Exercise directions -
From the first line to the last, repeat the data exactly and drop the pictures.

Data records:
□ □ □ □ □

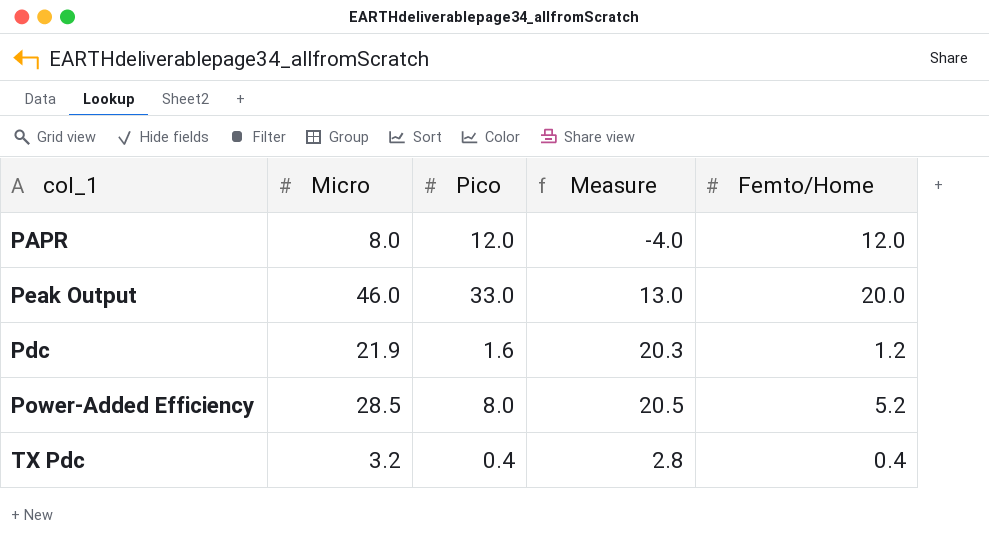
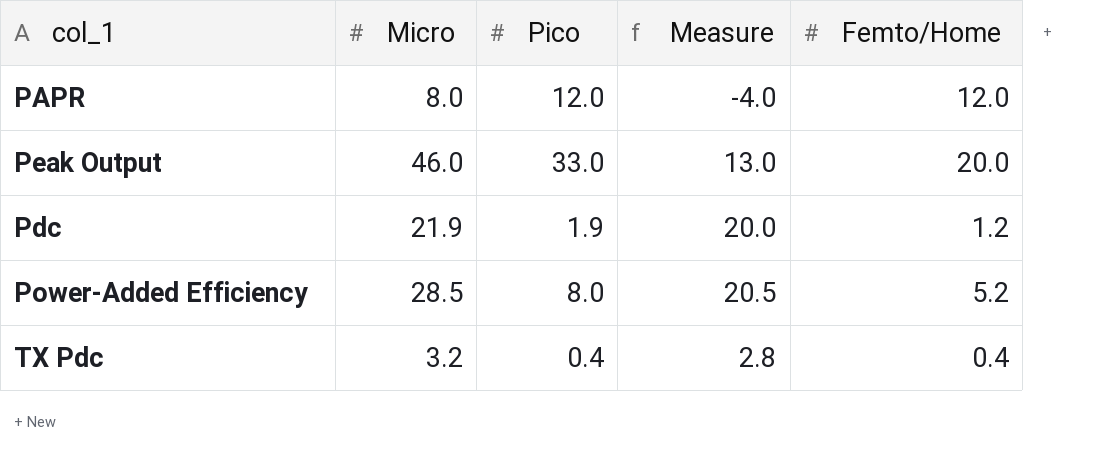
Pdc | Pico: 1.6 -> 1.9
Pdc | Measure: 20.3 -> 20.0

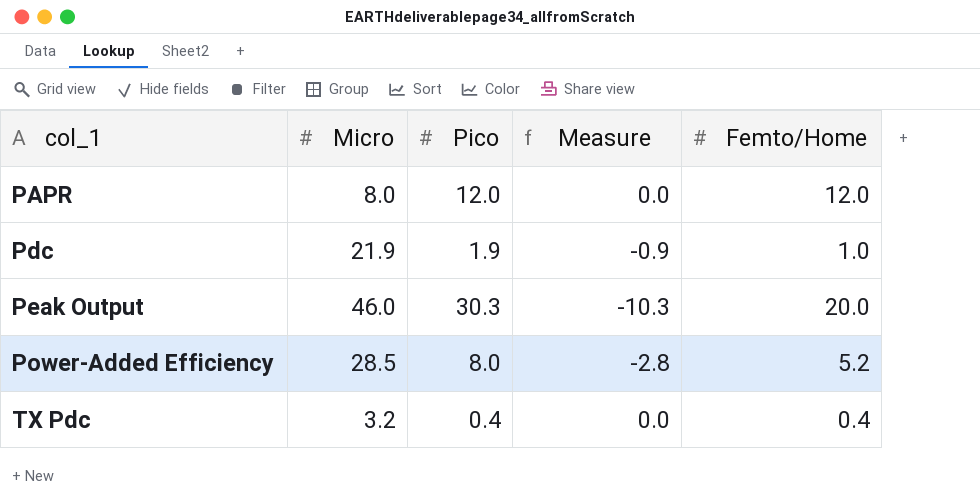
row order: none -> col_1 ascending
column Measure | formula: [Micro] - [Pico] -> [Femto/Home] - [Pico]
Pdc | Femto/Home: 1.2 -> 1.0
Peak Output | Pico: 33.0 -> 30.3

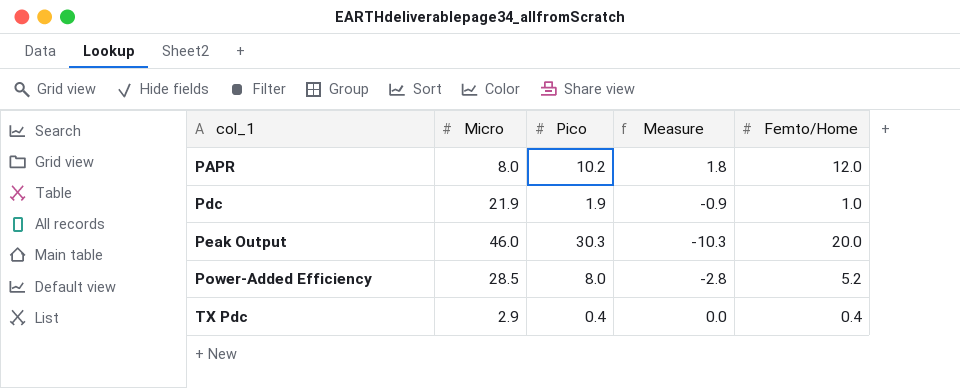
PAPR | Pico: 12.0 -> 10.2
PAPR | Measure: 0.0 -> 1.8
TX Pdc | Micro: 3.2 -> 2.9

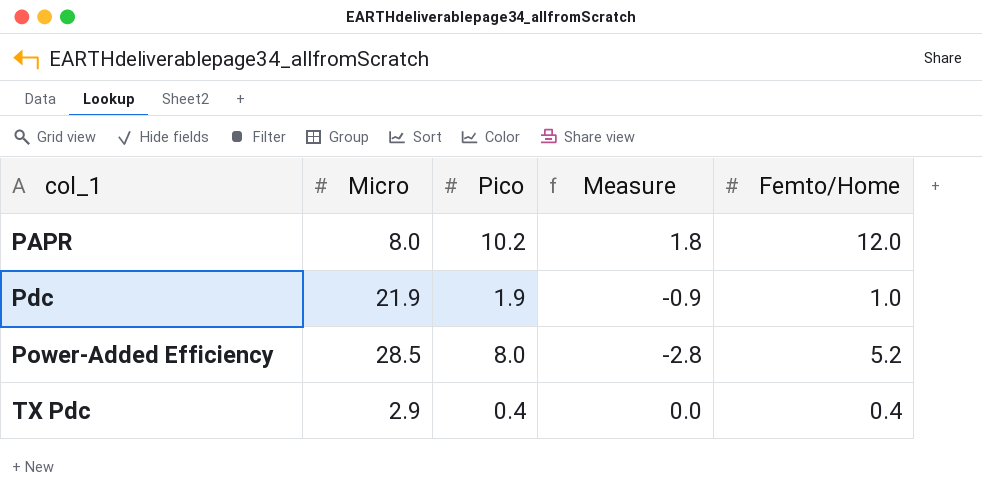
row Peak Output: 46.0 | 30.3 | -10.3 | 20.0 -> none

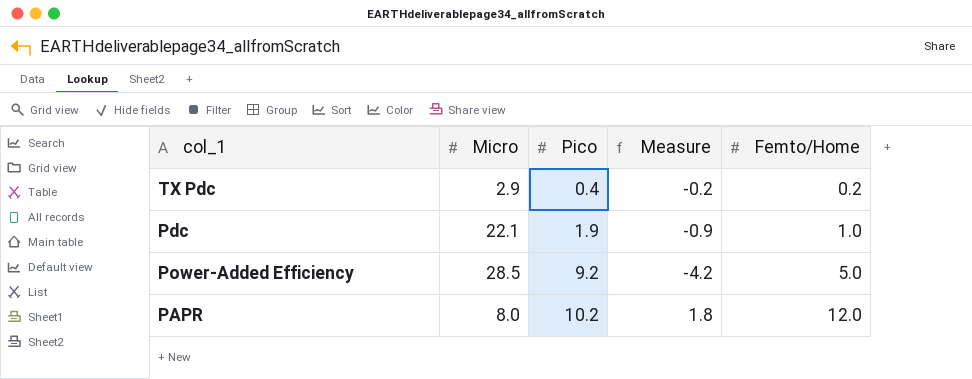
row order: col_1 ascending -> Pico ascending
TX Pdc | Measure: 0.0 -> -0.2
TX Pdc | Femto/Home: 0.4 -> 0.2
Pdc | Micro: 21.9 -> 22.1
Power-Added Efficiency | Pico: 8.0 -> 9.2
Power-Added Efficiency | Measure: -2.8 -> -4.2
Power-Added Efficiency | Femto/Home: 5.2 -> 5.0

□ □ □ □ □

Exercise response -
Pdc | Pico: 1.6 -> 1.9
Pdc | Measure: 20.3 -> 20.0

row order: none -> col_1 ascending
column Measure | formula: [Micro] - [Pico] -> [Femto/Home] - [Pico]
Pdc | Femto/Home: 1.2 -> 1.0
Peak Output | Pico: 33.0 -> 30.3

PAPR | Pico: 12.0 -> 10.2
PAPR | Measure: 0.0 -> 1.8
TX Pdc | Micro: 3.2 -> 2.9

row Peak Output: 46.0 | 30.3 | -10.3 | 20.0 -> none

row order: col_1 ascending -> Pico ascending
TX Pdc | Measure: 0.0 -> -0.2
TX Pdc | Femto/Home: 0.4 -> 0.2
Pdc | Micro: 21.9 -> 22.1
Power-Added Efficiency | Pico: 8.0 -> 9.2
Power-Added Efficiency | Measure: -2.8 -> -4.2
Power-Added Efficiency | Femto/Home: 5.2 -> 5.0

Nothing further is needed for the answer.